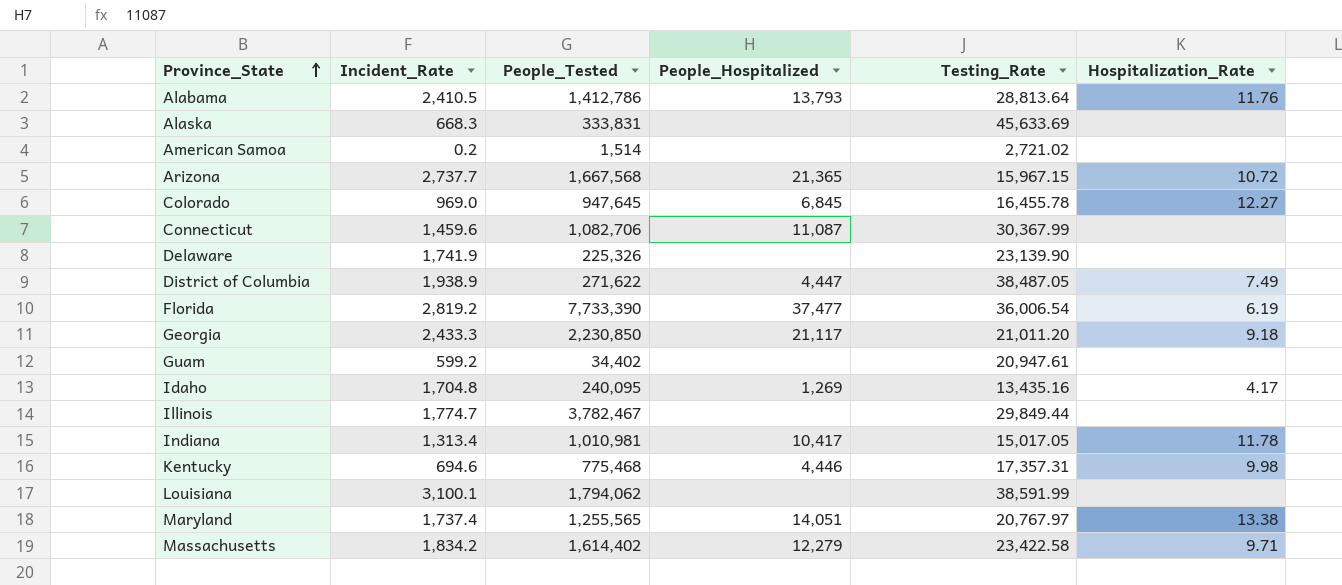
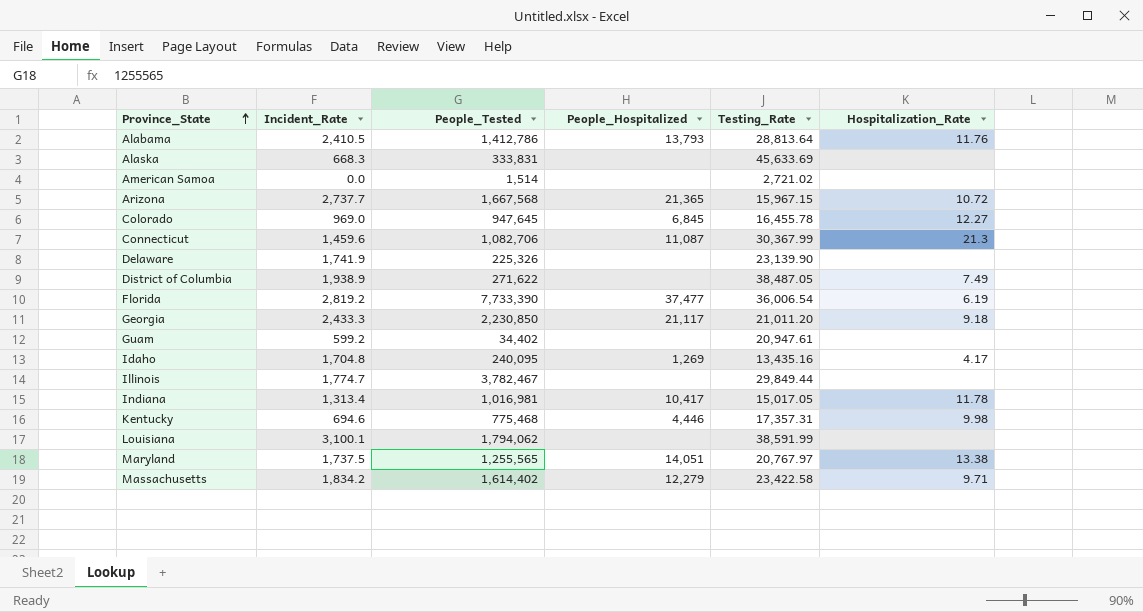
American Samoa | Incident_Rate: 0.2 -> 0.0
Connecticut | Hospitalization_Rate: none -> 21.3
District of Columbia | People_Hospitalized: 4,447 -> none
Indiana | People_Tested: 1,010,981 -> 1,016,981
Maryland | Incident_Rate: 1,737.4 -> 1,737.5

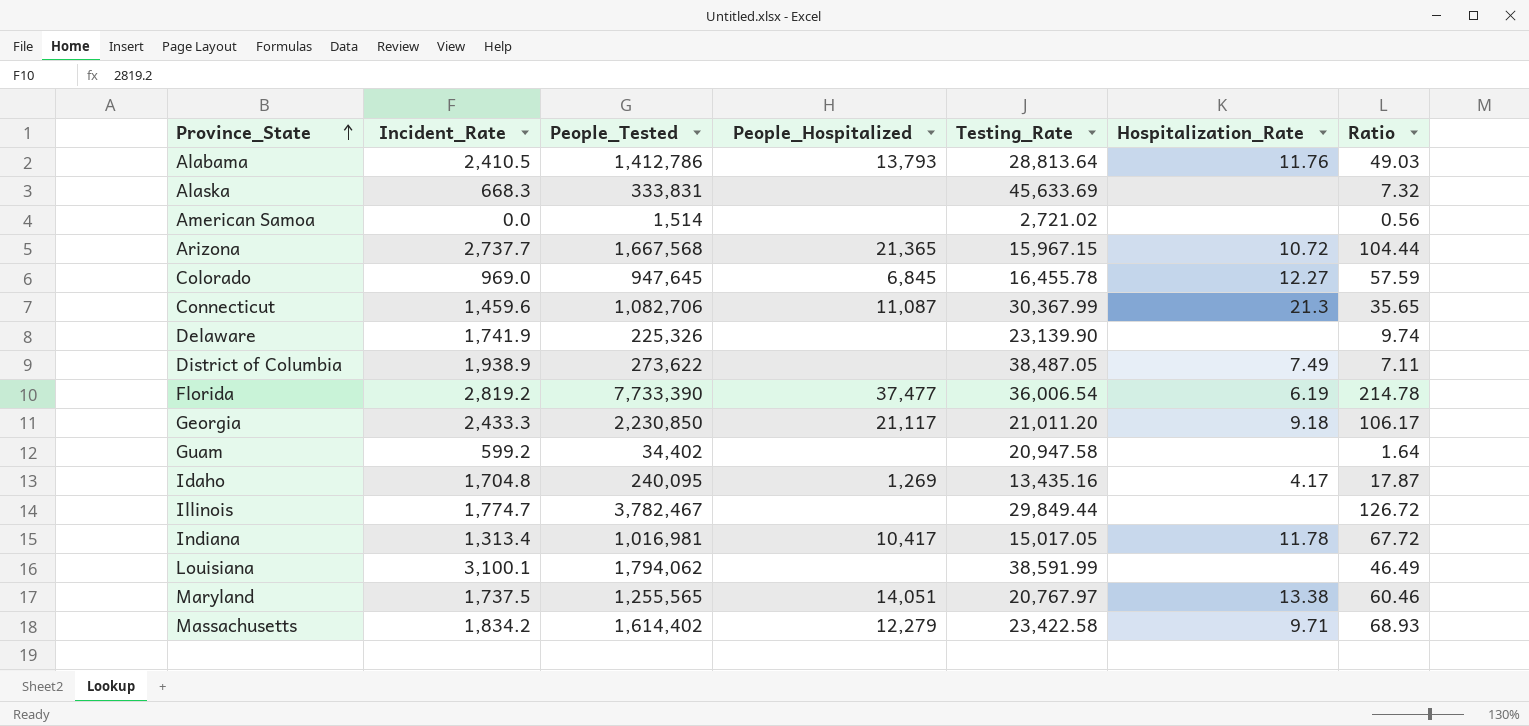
column Ratio | formula: none -> [People_Tested] / [Testing_Rate]
row Kentucky: 694.6 | 775,468 | 4,446 | 17,357.31 | 9.98 -> none
District of Columbia | People_Tested: 271,622 -> 273,622
Guam | Testing_Rate: 20,947.61 -> 20,947.58

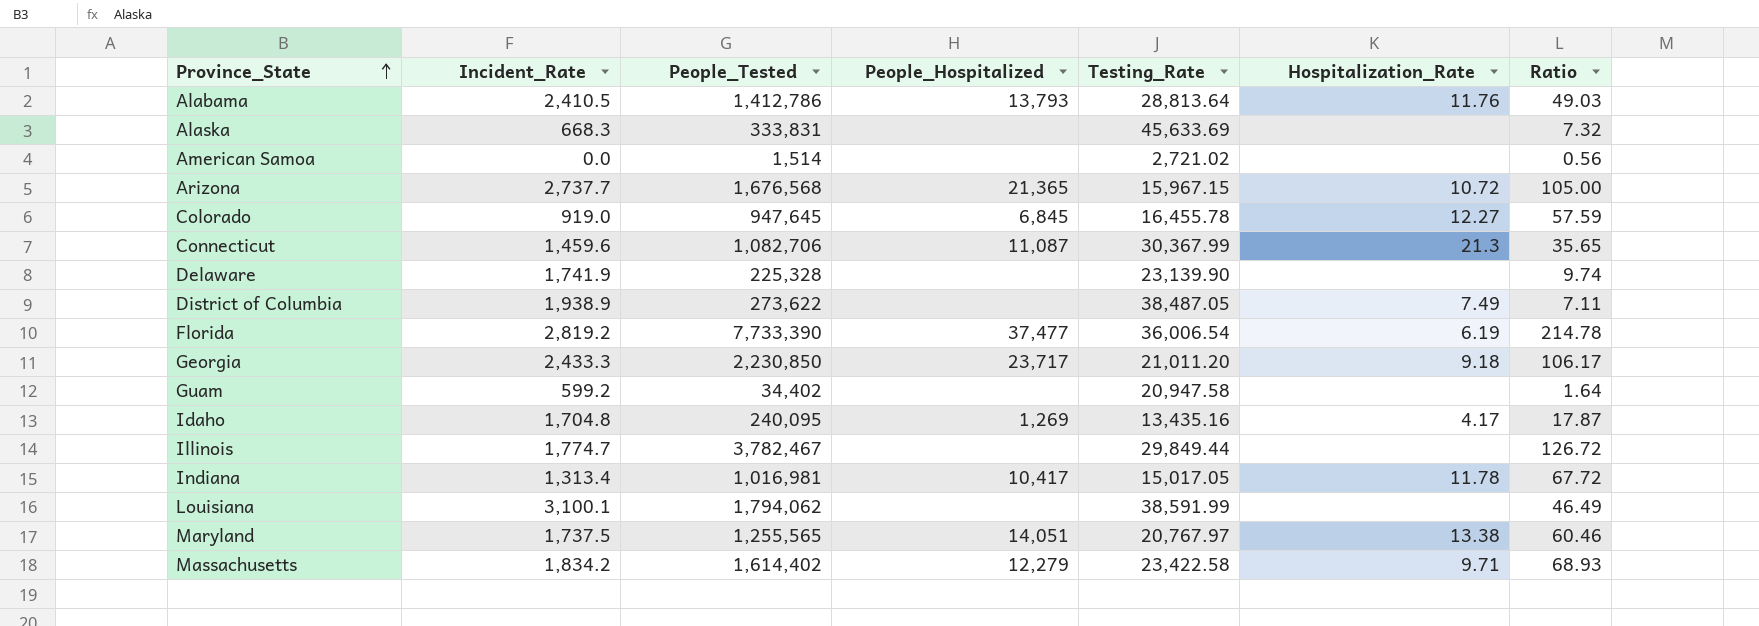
Arizona | People_Tested: 1,667,568 -> 1,676,568
Arizona | Ratio: 104.44 -> 105.00
Colorado | Incident_Rate: 969.0 -> 919.0
Delaware | People_Tested: 225,326 -> 225,328
Georgia | People_Hospitalized: 21,117 -> 23,717

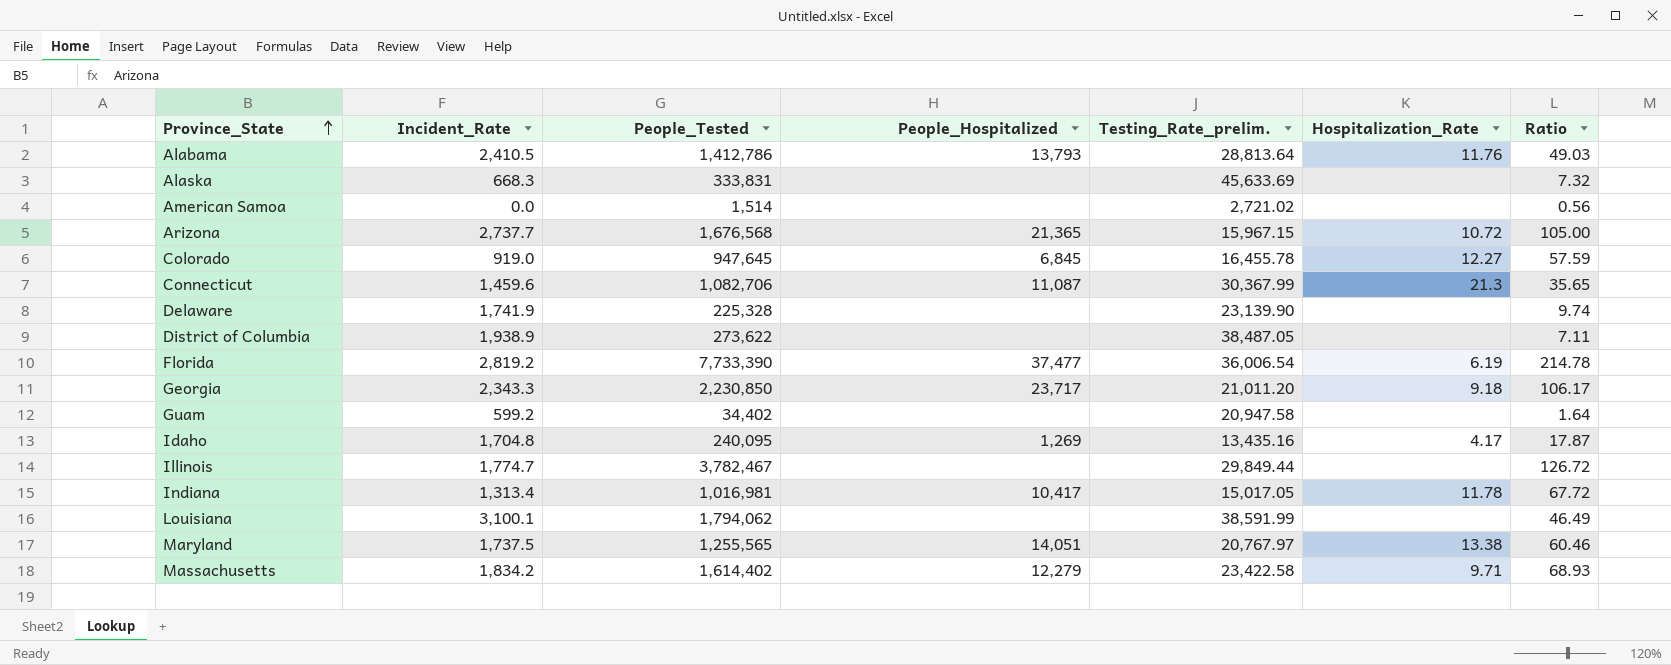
column name: Testing_Rate -> Testing_Rate_prelim.
District of Columbia | Hospitalization_Rate: 7.49 -> none
Georgia | Incident_Rate: 2,433.3 -> 2,343.3

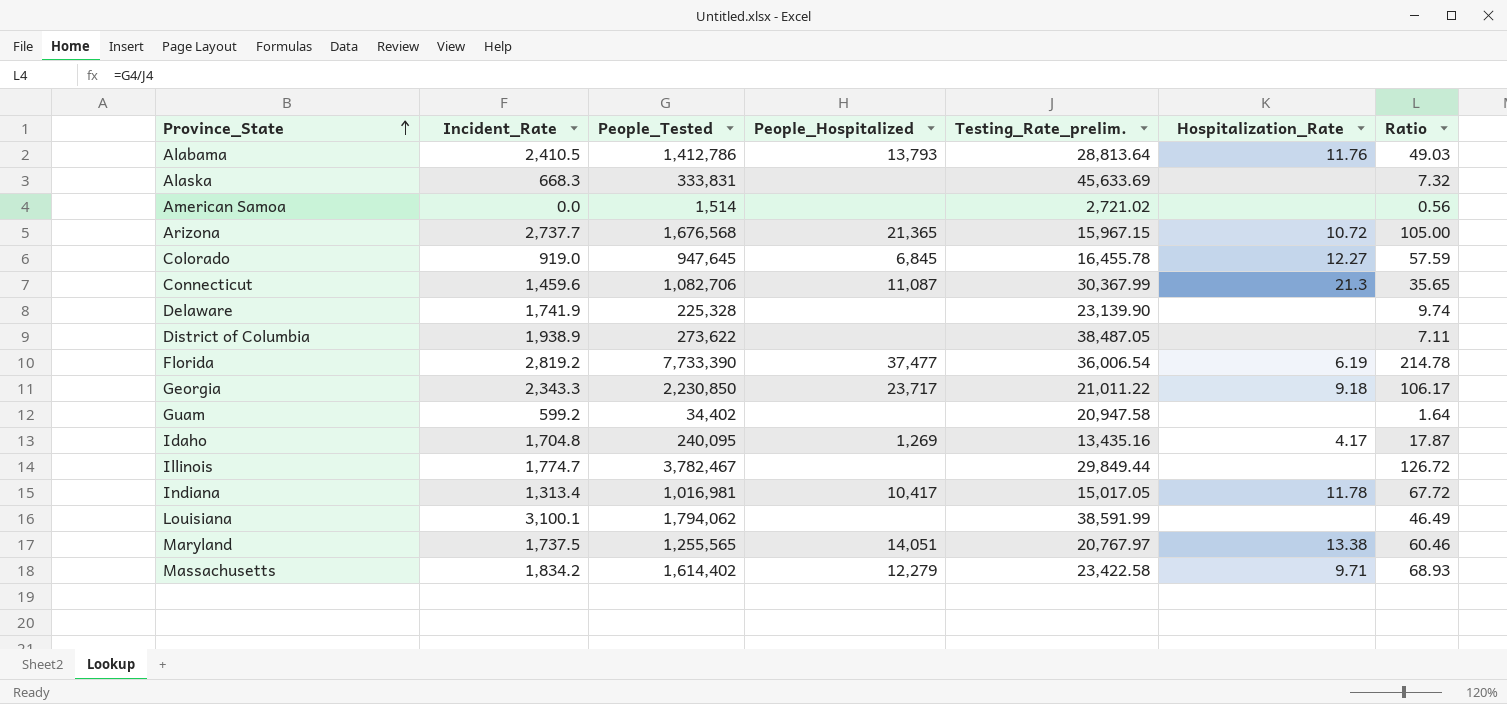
Georgia | Testing_Rate_prelim.: 21,011.20 -> 21,011.22

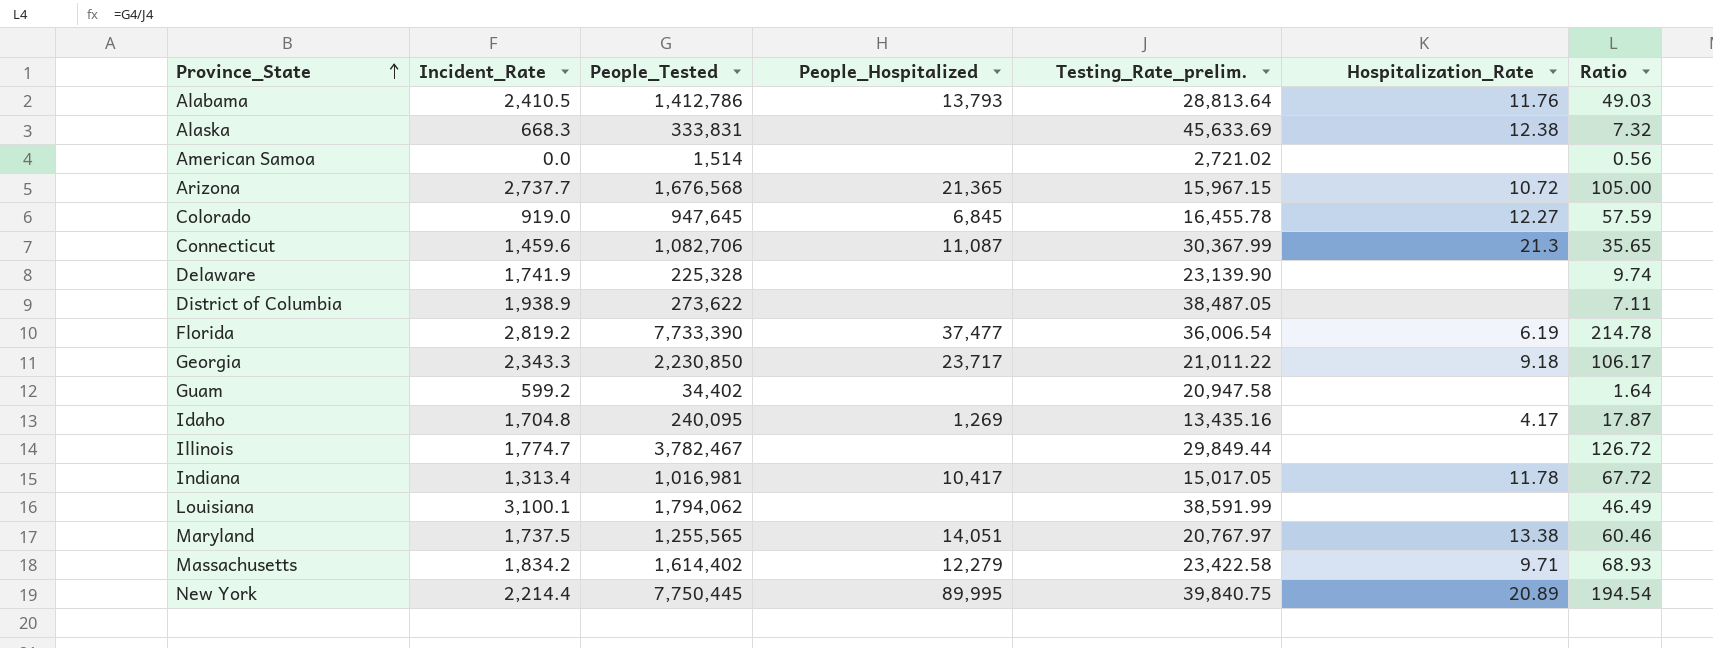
Alaska | Hospitalization_Rate: none -> 12.38
row New York: none -> 2,214.4 | 7,750,445 | 89,995 | 39,840.75 | 20.89 | 194.54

* * * * * * *

Requirement: What is needed is a word-for-word copy of the lines from the one containing "Georgia | Testing_Rate_prelim.: 21,011.20" through the final line of the records above, both included, with the pictures left out.

Exercise solution:
Georgia | Testing_Rate_prelim.: 21,011.20 -> 21,011.22

Alaska | Hospitalization_Rate: none -> 12.38
row New York: none -> 2,214.4 | 7,750,445 | 89,995 | 39,840.75 | 20.89 | 194.54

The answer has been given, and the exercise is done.